*EXERCISE*
Exclude the pictures, then restate every entry below exactly.

*AVAILABLE RECORDS*
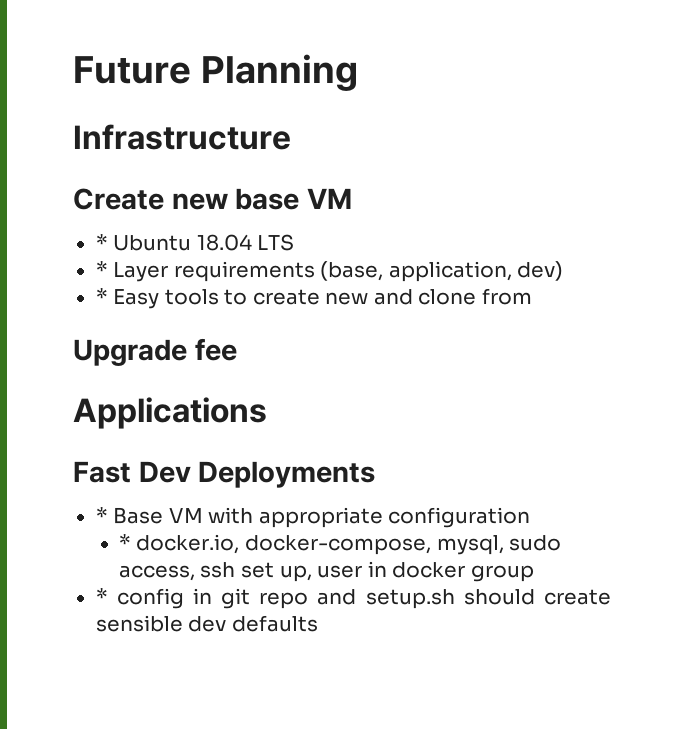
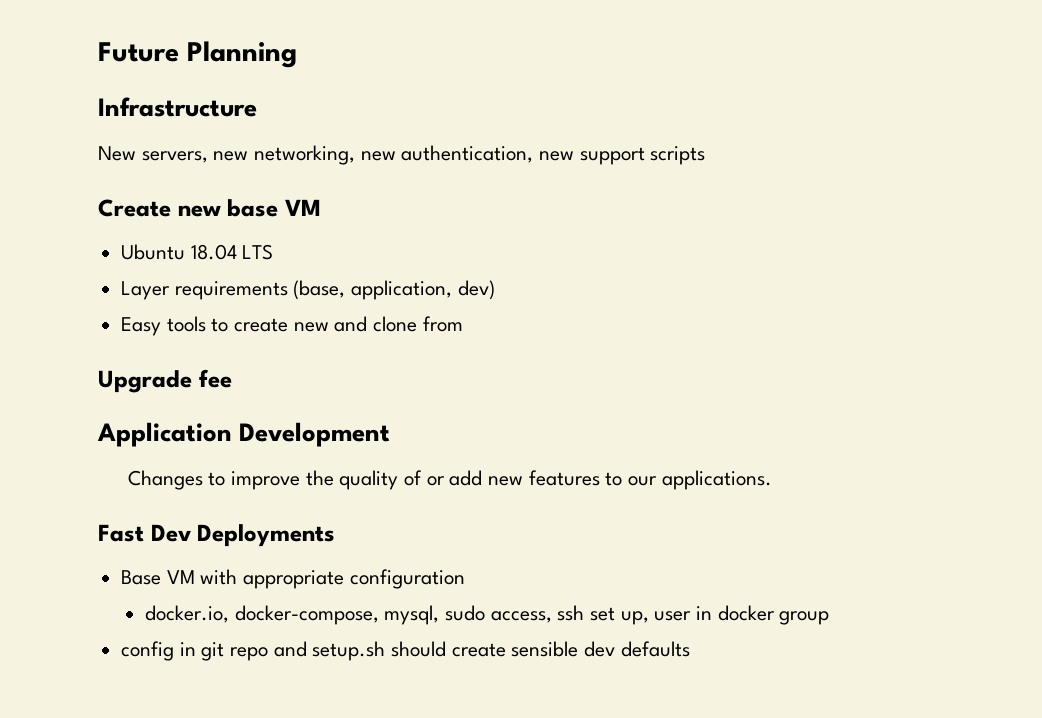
+ New servers, new networking, new authentication, new support scripts
- * Ubuntu 18.04 LTS
+ Ubuntu 18.04 LTS
- * Layer requirements (base, application, dev)
+ Layer requirements (base, application, dev)
- * Easy tools to create new and clone from
+ Easy tools to create new and clone from
- Applications
+ Application Development
+ Changes to improve the quality of or add new features to our applications.
- * Base VM with appropriate configuration
+ Base VM with appropriate configuration
- * docker.io, docker-compose, mysql, sudo access, ssh set up, user in docker group
+ docker.io, docker-compose, mysql, sudo access, ssh set up, user in docker group
- * config in git repo and setup.sh should create sensible dev defaults
+ config in git repo and setup.sh should create sensible dev defaults

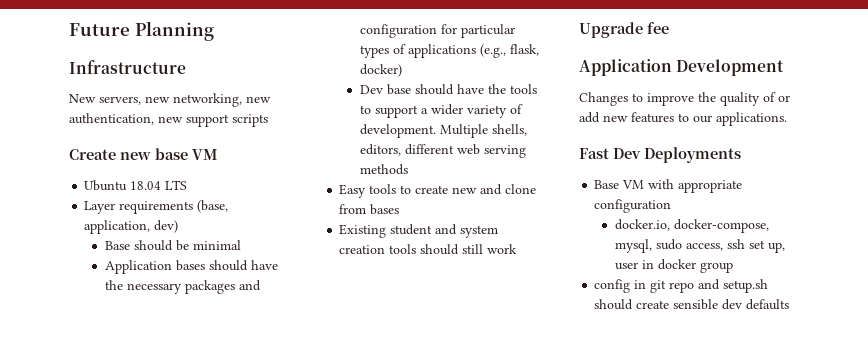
+ Base should be minimal
+ Application bases should have the necessary packages and configuration for particular types of applications (e.g., flask, docker)
+ Dev base should have the tools to support a wider variety of development. Multiple shells, editors, different web serving methods
- Easy tools to create new and clone from
+ Easy tools to create new and clone from bases
+ Existing student and system creation tools should still work

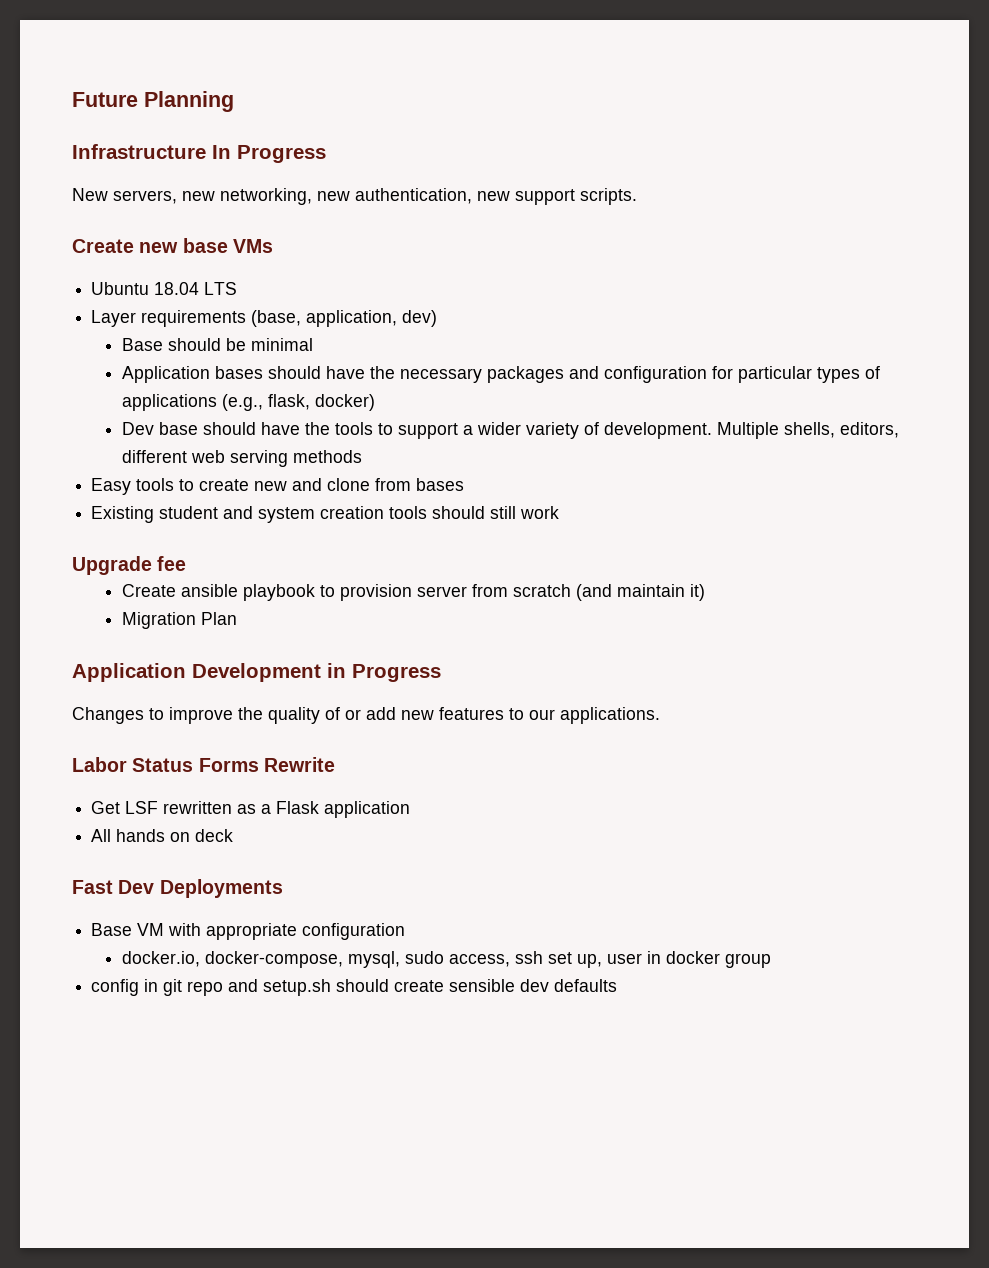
- Infrastructure
+ Infrastructure In Progress
- New servers, new networking, new authentication, new support scripts
+ New servers, new networking, new authentication, new support scripts.
- Create new base VM
+ Create new base VMs
+ Create ansible playbook to provision server from scratch (and maintain it)
+ Migration Plan
- Application Development
+ Application Development in Progress
+ Labor Status Forms Rewrite
+ Get LSF rewritten as a Flask application
+ All hands on deck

*FINAL ANSWER*
+ New servers, new networking, new authentication, new support scripts
- * Ubuntu 18.04 LTS
+ Ubuntu 18.04 LTS
- * Layer requirements (base, application, dev)
+ Layer requirements (base, application, dev)
- * Easy tools to create new and clone from
+ Easy tools to create new and clone from
- Applications
+ Application Development
+ Changes to improve the quality of or add new features to our applications.
- * Base VM with appropriate configuration
+ Base VM with appropriate configuration
- * docker.io, docker-compose, mysql, sudo access, ssh set up, user in docker group
+ docker.io, docker-compose, mysql, sudo access, ssh set up, user in docker group
- * config in git repo and setup.sh should create sensible dev defaults
+ config in git repo and setup.sh should create sensible dev defaults

+ Base should be minimal
+ Application bases should have the necessary packages and configuration for particular types of applications (e.g., flask, docker)
+ Dev base should have the tools to support a wider variety of development. Multiple shells, editors, different web serving methods
- Easy tools to create new and clone from
+ Easy tools to create new and clone from bases
+ Existing student and system creation tools should still work

- Infrastructure
+ Infrastructure In Progress
- New servers, new networking, new authentication, new support scripts
+ New servers, new networking, new authentication, new support scripts.
- Create new base VM
+ Create new base VMs
+ Create ansible playbook to provision server from scratch (and maintain it)
+ Migration Plan
- Application Development
+ Application Development in Progress
+ Labor Status Forms Rewrite
+ Get LSF rewritten as a Flask application
+ All hands on deck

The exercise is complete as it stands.